__WHAT YOU WILL DO__
Pictures appear among the records. Write out all else exactly as it stands.

* * * * * * * * *

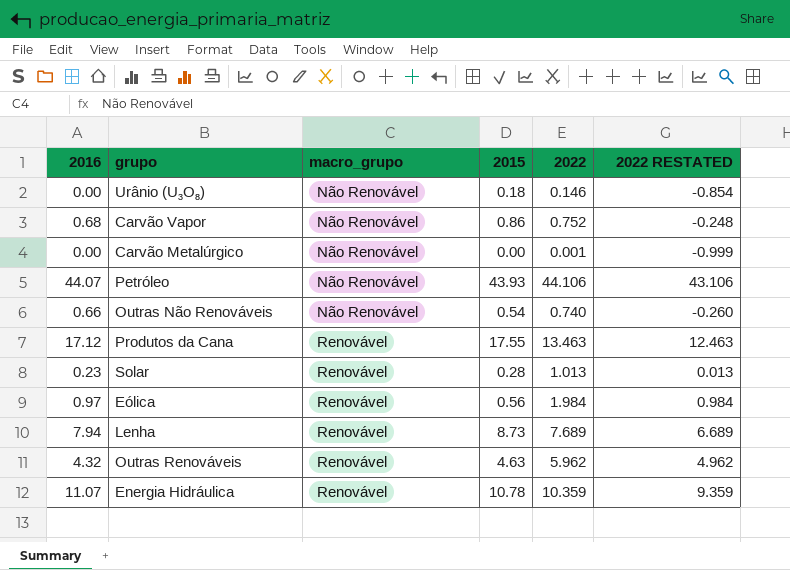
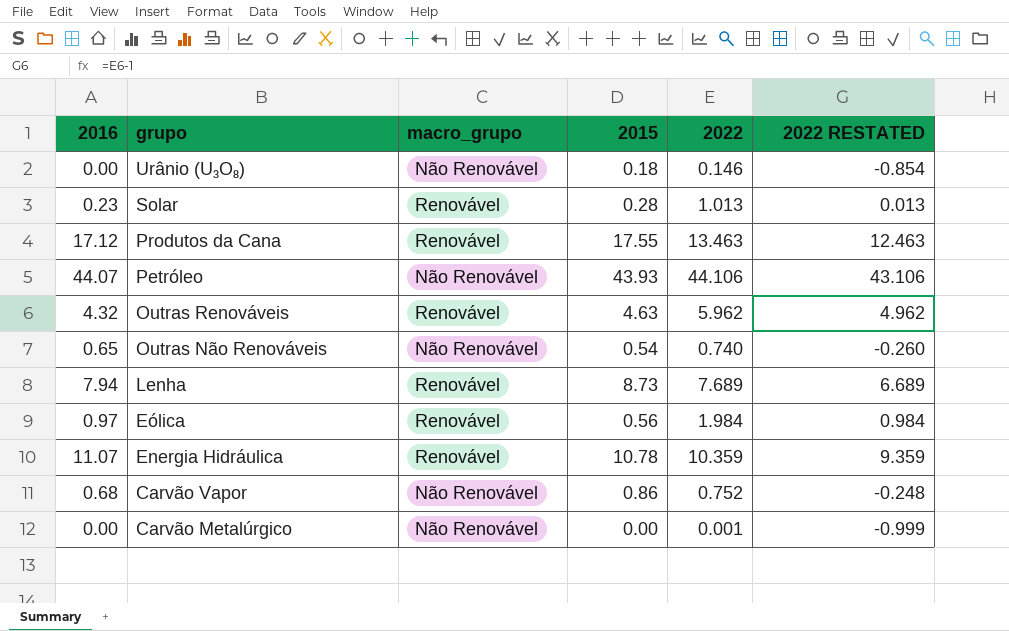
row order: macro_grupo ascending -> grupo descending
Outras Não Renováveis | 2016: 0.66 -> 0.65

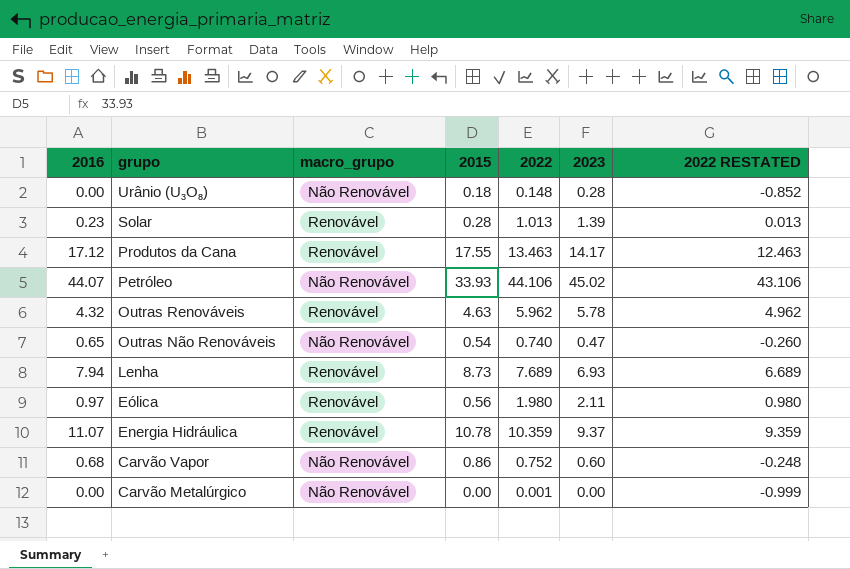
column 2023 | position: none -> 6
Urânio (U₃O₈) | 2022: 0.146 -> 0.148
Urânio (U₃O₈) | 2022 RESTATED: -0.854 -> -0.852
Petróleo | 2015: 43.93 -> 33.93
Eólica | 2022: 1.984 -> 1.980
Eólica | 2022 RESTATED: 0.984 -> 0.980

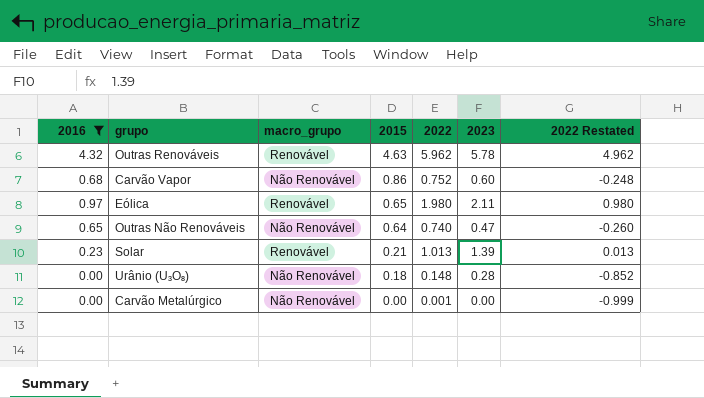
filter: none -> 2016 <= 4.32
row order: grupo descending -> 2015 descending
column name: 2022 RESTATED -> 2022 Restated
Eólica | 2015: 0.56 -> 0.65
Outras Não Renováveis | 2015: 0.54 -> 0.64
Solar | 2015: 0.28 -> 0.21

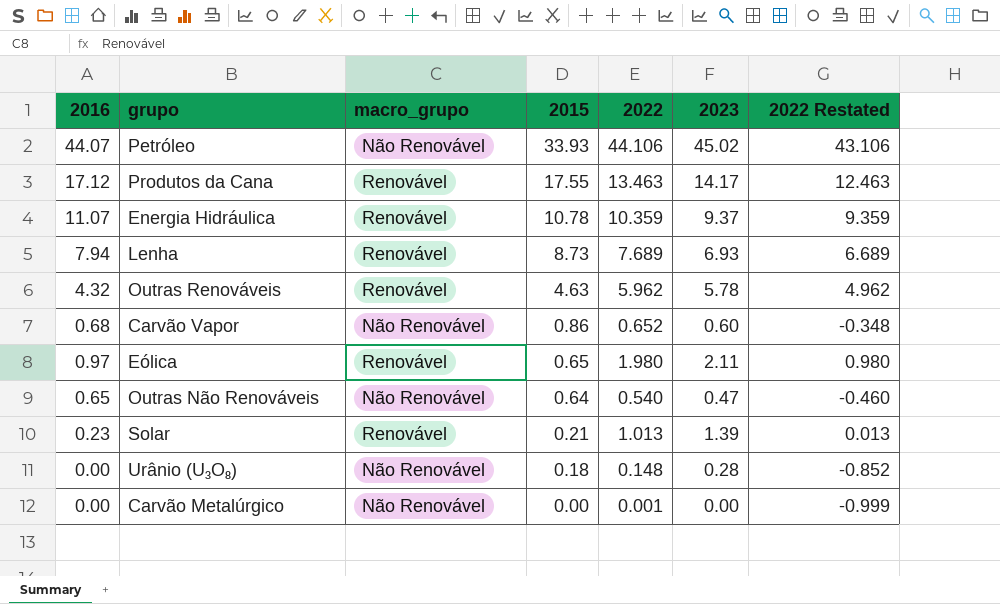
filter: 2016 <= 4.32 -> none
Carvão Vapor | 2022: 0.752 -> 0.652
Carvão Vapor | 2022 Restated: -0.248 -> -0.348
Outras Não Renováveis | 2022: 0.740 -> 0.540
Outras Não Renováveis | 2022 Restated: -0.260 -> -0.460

* * * * * * * * *

__WRITTEN ANSWER__
row order: macro_grupo ascending -> grupo descending
Outras Não Renováveis | 2016: 0.66 -> 0.65

column 2023 | position: none -> 6
Urânio (U₃O₈) | 2022: 0.146 -> 0.148
Urânio (U₃O₈) | 2022 RESTATED: -0.854 -> -0.852
Petróleo | 2015: 43.93 -> 33.93
Eólica | 2022: 1.984 -> 1.980
Eólica | 2022 RESTATED: 0.984 -> 0.980

filter: none -> 2016 <= 4.32
row order: grupo descending -> 2015 descending
column name: 2022 RESTATED -> 2022 Restated
Eólica | 2015: 0.56 -> 0.65
Outras Não Renováveis | 2015: 0.54 -> 0.64
Solar | 2015: 0.28 -> 0.21

filter: 2016 <= 4.32 -> none
Carvão Vapor | 2022: 0.752 -> 0.652
Carvão Vapor | 2022 Restated: -0.248 -> -0.348
Outras Não Renováveis | 2022: 0.740 -> 0.540
Outras Não Renováveis | 2022 Restated: -0.260 -> -0.460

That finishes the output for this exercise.